╭──
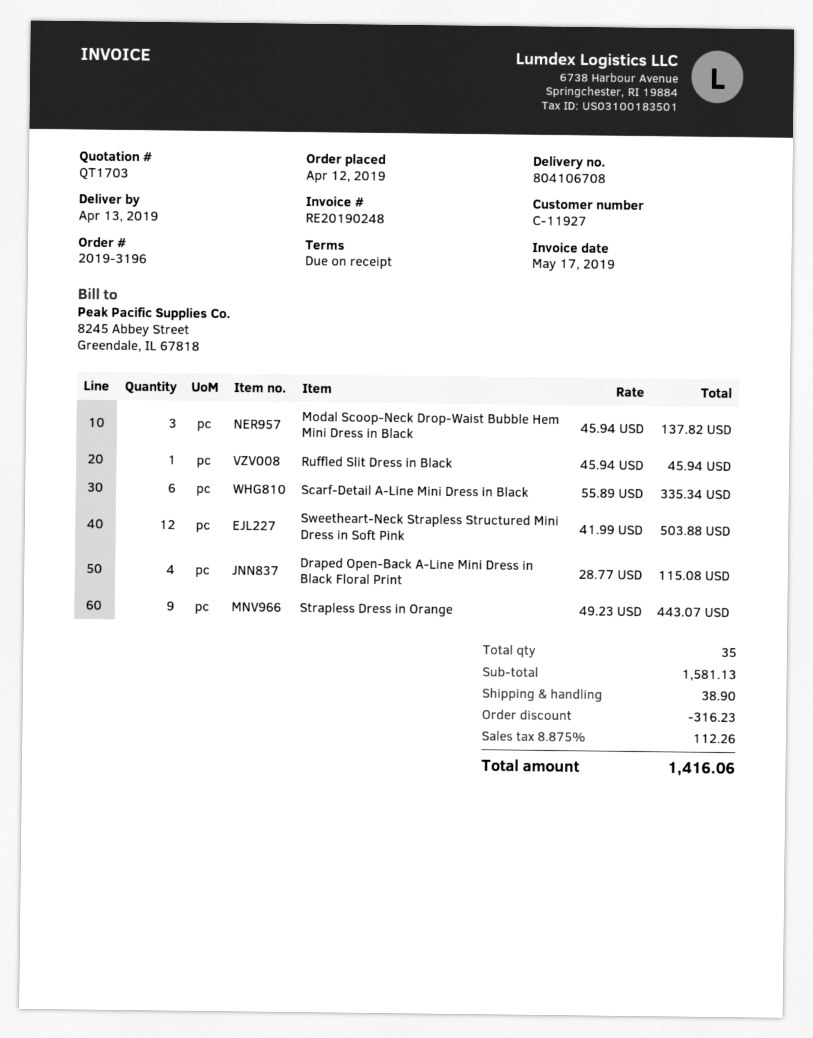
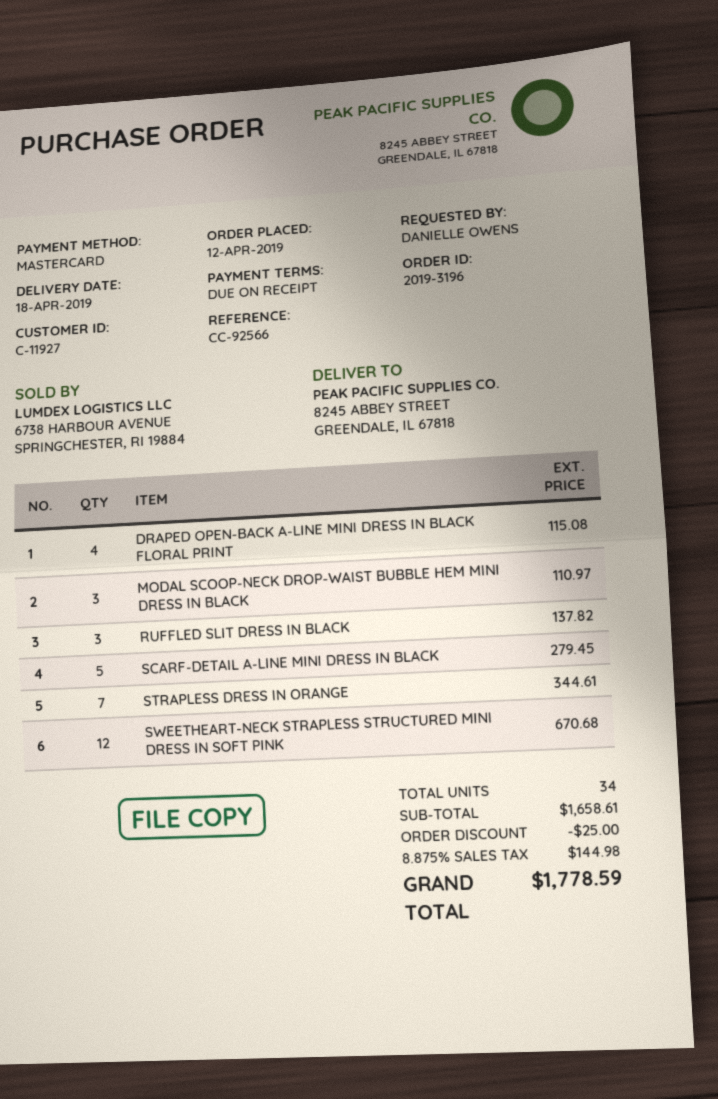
delivery date: 2019-04-13 -> 2019-04-18
Modal Scoop-Neck Drop-Waist Bubble Hem Mini Dress in Black: 3 for 137.82 -> 3 for 110.97
Ruffled Slit Dress in Black: 1 for 45.94 -> 3 for 137.82
Scarf-Detail A-Line Mini Dress in Black: 6 for 335.34 -> 5 for 279.45
Sweetheart-Neck Strapless Structured Mini Dress in Soft Pink: 12 for 503.88 -> 12 for 670.68
Strapless Dress in Orange: 9 for 443.07 -> 7 for 344.61
total quantity: 35 -> 34
subtotal: 1581.13 -> 1658.61
discount: 316.23 -> 25.00
shipping: 38.90 -> none
tax: 8.875% = 112.26 -> 8.875% = 144.98
total: 1416.06 -> 1778.59

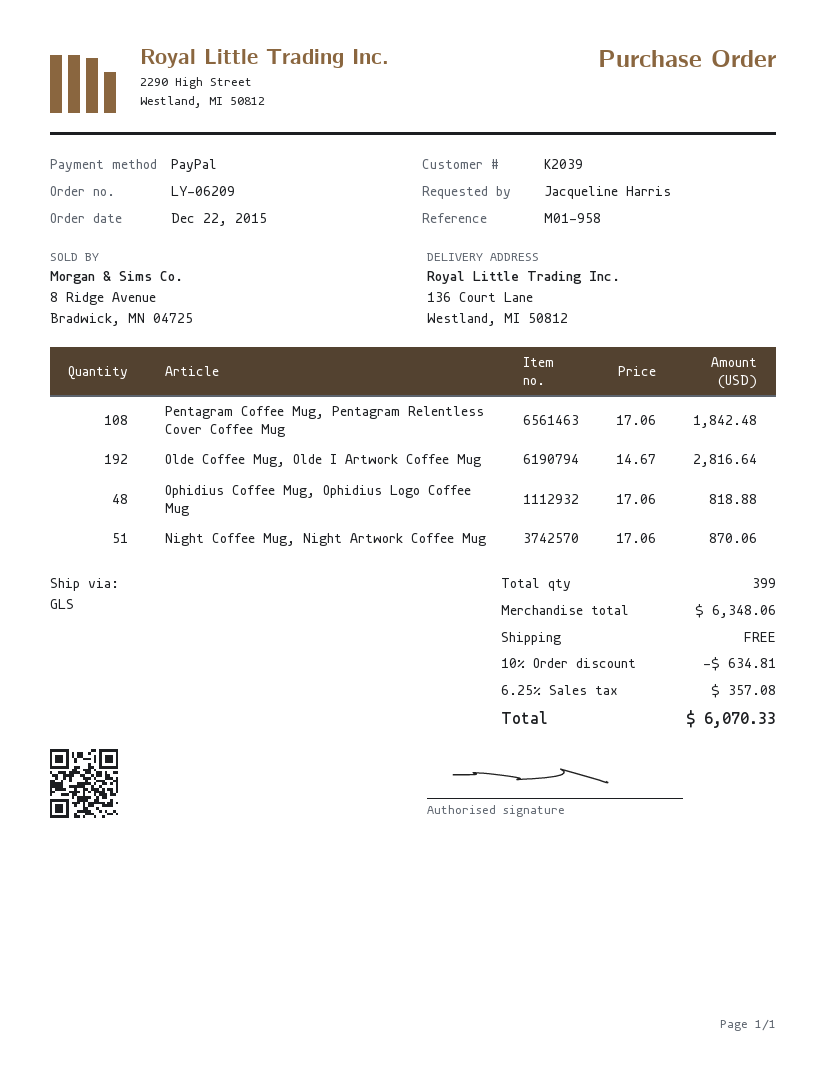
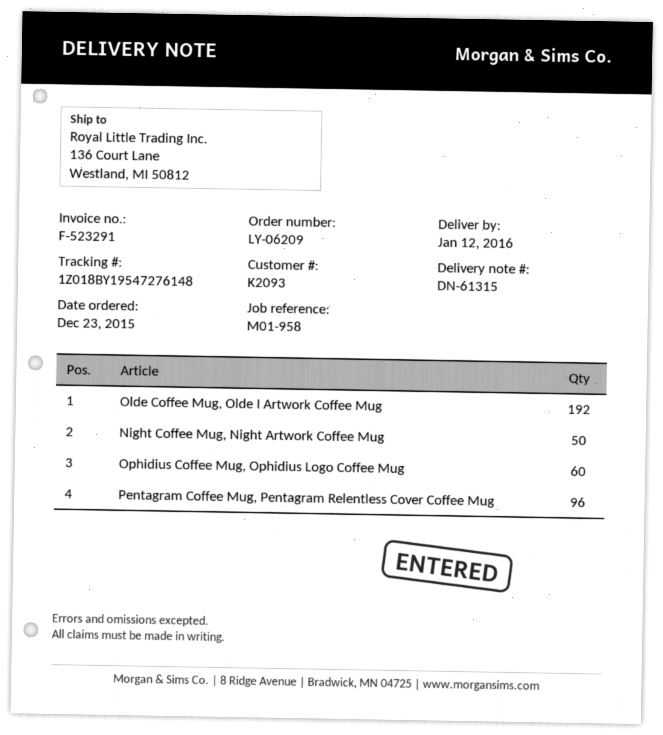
order date: 2015-12-22 -> 2015-12-23
customer number: K2039 -> K2093
Pentagram Coffee Mug, Pentagram Relentless Cover Coffee Mug: 108 -> 96
Ophidius Coffee Mug, Ophidius Logo Coffee Mug: 48 -> 60
Night Coffee Mug, Night Artwork Coffee Mug: 51 -> 50

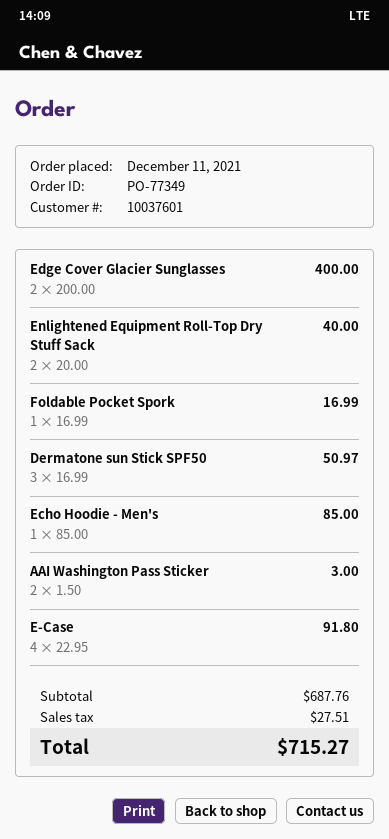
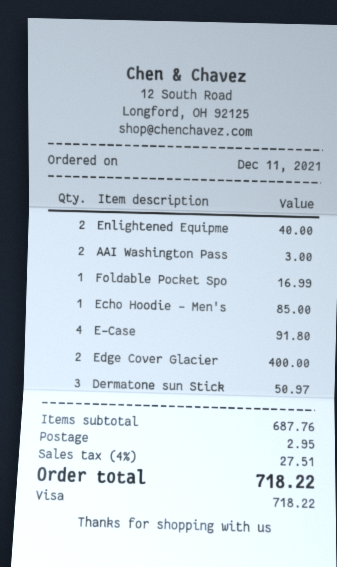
shipping: none -> 2.95
total: 715.27 -> 718.22

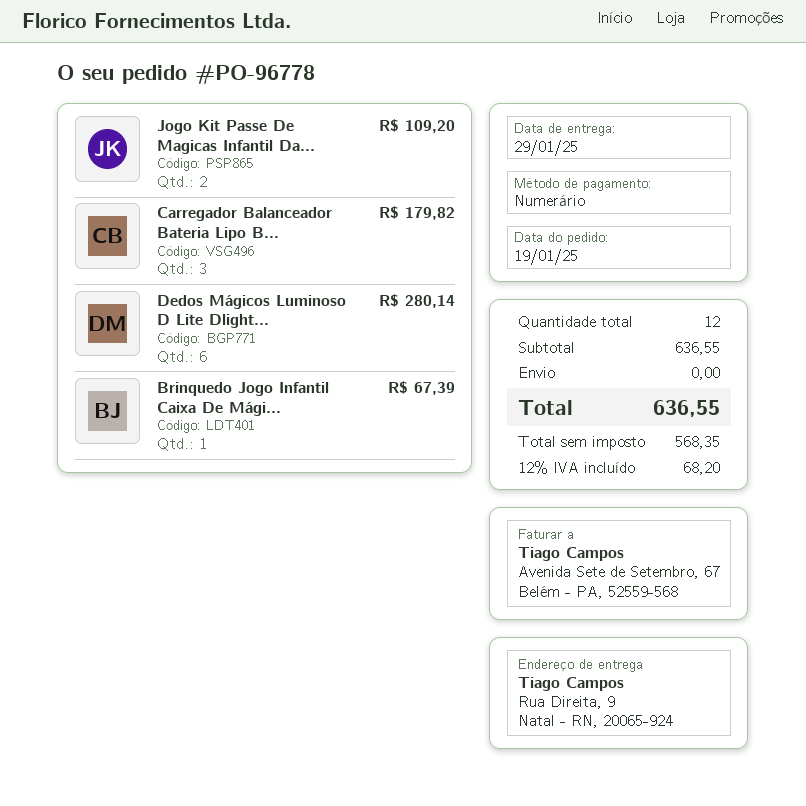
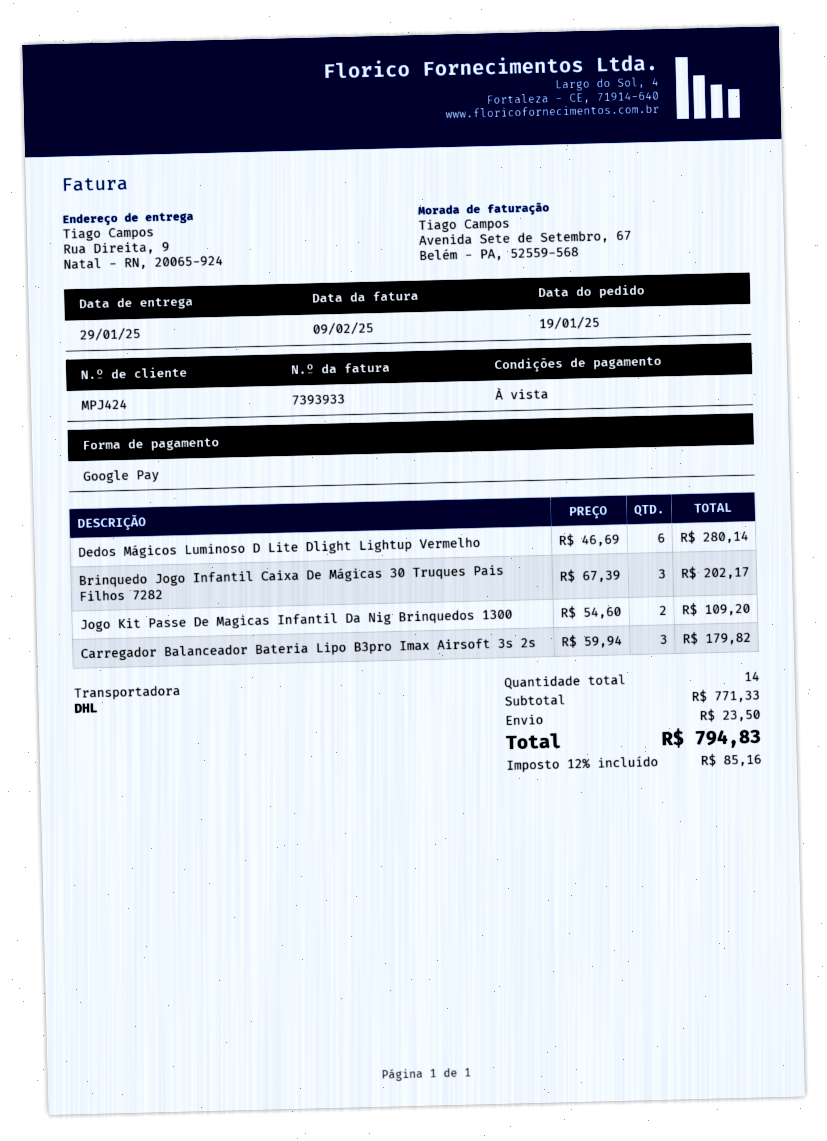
payment method: cash -> Google Pay
Brinquedo Jogo Infantil Caixa De Mági...: 1 for 67.39 -> 3 for 202.17
total quantity: 12 -> 14
subtotal: 636.55 -> 771.33
shipping: 0.00 -> 23.50
tax: 12% = 68.20 -> 12% = 85.16
total: 636.55 -> 794.83

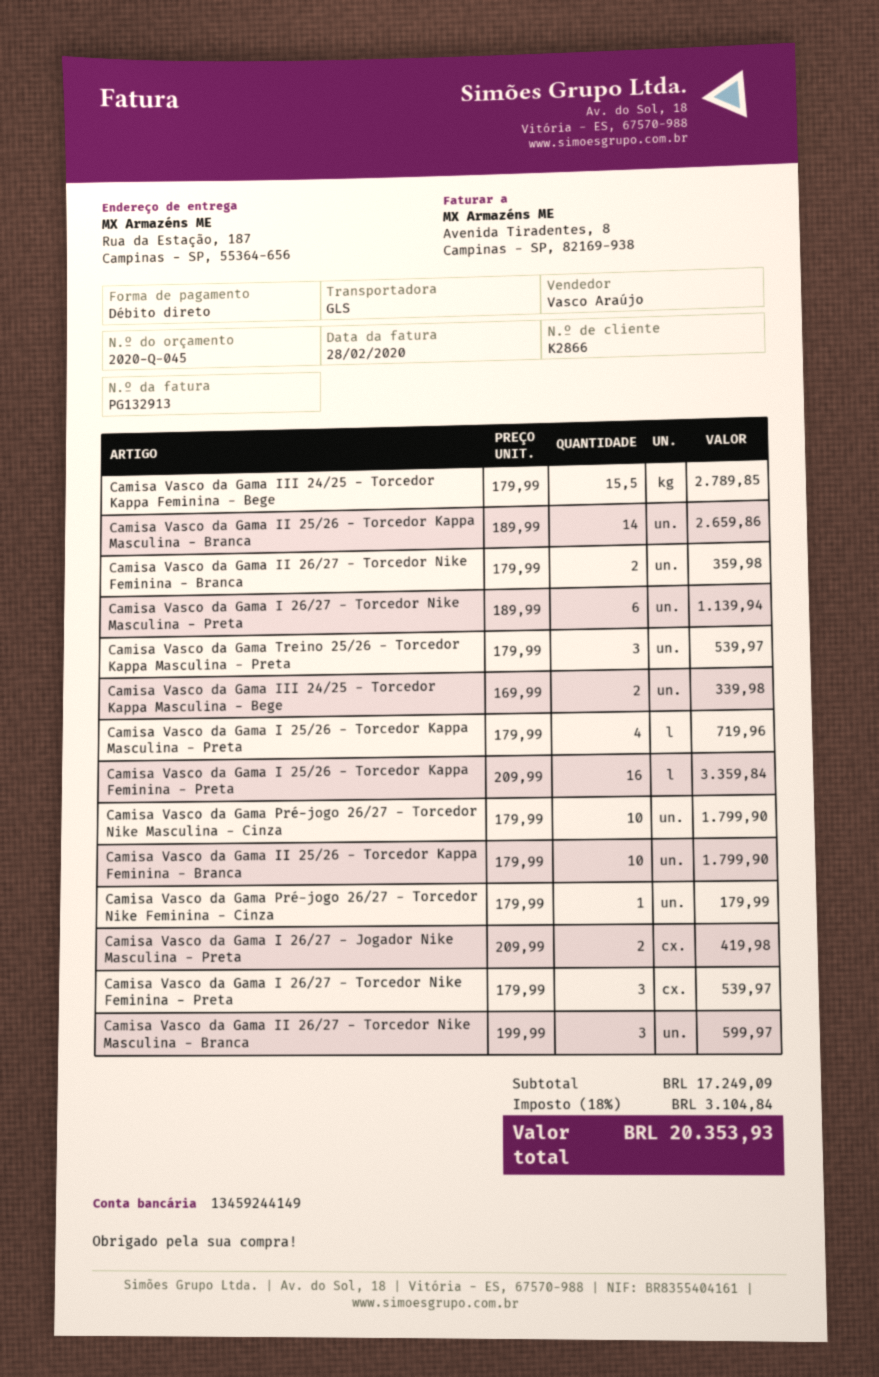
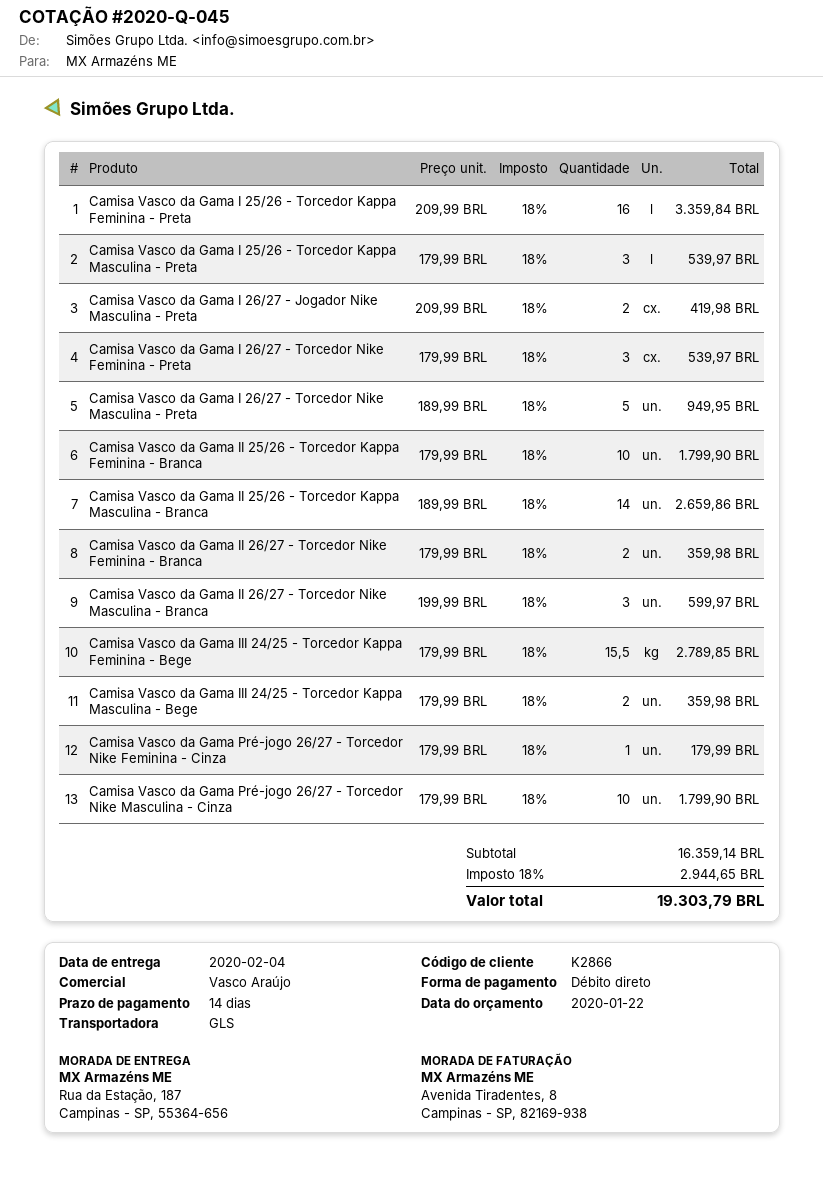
Camisa Vasco da Gama I 26/27 - Torcedor Nike Masculina - Preta: 6 x 189.99 = 1139.94 -> 5 x 189.99 = 949.95
Camisa Vasco da Gama Treino 25/26 - Torcedor Kappa Masculina - Preta: 3 x 179.99 = 539.97 -> none
Camisa Vasco da Gama III 24/25 - Torcedor Kappa Masculina - Bege: 2 x 169.99 = 339.98 -> 2 x 179.99 = 359.98
Camisa Vasco da Gama I 25/26 - Torcedor Kappa Masculina - Preta: 4 x 179.99 = 719.96 -> 3 x 179.99 = 539.97
subtotal: 17249.09 -> 16359.14
tax: 18% = 3104.84 -> 18% = 2944.65
total: 20353.93 -> 19303.79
╰──
◆ **GOAL OF THE EXERCISE**
Restate it all word for word: every record, no pictures.

◆ **ANSWER SPACE**
delivery date: 2019-04-13 -> 2019-04-18
Modal Scoop-Neck Drop-Waist Bubble Hem Mini Dress in Black: 3 for 137.82 -> 3 for 110.97
Ruffled Slit Dress in Black: 1 for 45.94 -> 3 for 137.82
Scarf-Detail A-Line Mini Dress in Black: 6 for 335.34 -> 5 for 279.45
Sweetheart-Neck Strapless Structured Mini Dress in Soft Pink: 12 for 503.88 -> 12 for 670.68
Strapless Dress in Orange: 9 for 443.07 -> 7 for 344.61
total quantity: 35 -> 34
subtotal: 1581.13 -> 1658.61
discount: 316.23 -> 25.00
shipping: 38.90 -> none
tax: 8.875% = 112.26 -> 8.875% = 144.98
total: 1416.06 -> 1778.59

order date: 2015-12-22 -> 2015-12-23
customer number: K2039 -> K2093
Pentagram Coffee Mug, Pentagram Relentless Cover Coffee Mug: 108 -> 96
Ophidius Coffee Mug, Ophidius Logo Coffee Mug: 48 -> 60
Night Coffee Mug, Night Artwork Coffee Mug: 51 -> 50

shipping: none -> 2.95
total: 715.27 -> 718.22

payment method: cash -> Google Pay
Brinquedo Jogo Infantil Caixa De Mági...: 1 for 67.39 -> 3 for 202.17
total quantity: 12 -> 14
subtotal: 636.55 -> 771.33
shipping: 0.00 -> 23.50
tax: 12% = 68.20 -> 12% = 85.16
total: 636.55 -> 794.83

Camisa Vasco da Gama I 26/27 - Torcedor Nike Masculina - Preta: 6 x 189.99 = 1139.94 -> 5 x 189.99 = 949.95
Camisa Vasco da Gama Treino 25/26 - Torcedor Kappa Masculina - Preta: 3 x 179.99 = 539.97 -> none
Camisa Vasco da Gama III 24/25 - Torcedor Kappa Masculina - Bege: 2 x 169.99 = 339.98 -> 2 x 179.99 = 359.98
Camisa Vasco da Gama I 25/26 - Torcedor Kappa Masculina - Preta: 4 x 179.99 = 719.96 -> 3 x 179.99 = 539.97
subtotal: 17249.09 -> 16359.14
tax: 18% = 3104.84 -> 18% = 2944.65
total: 20353.93 -> 19303.79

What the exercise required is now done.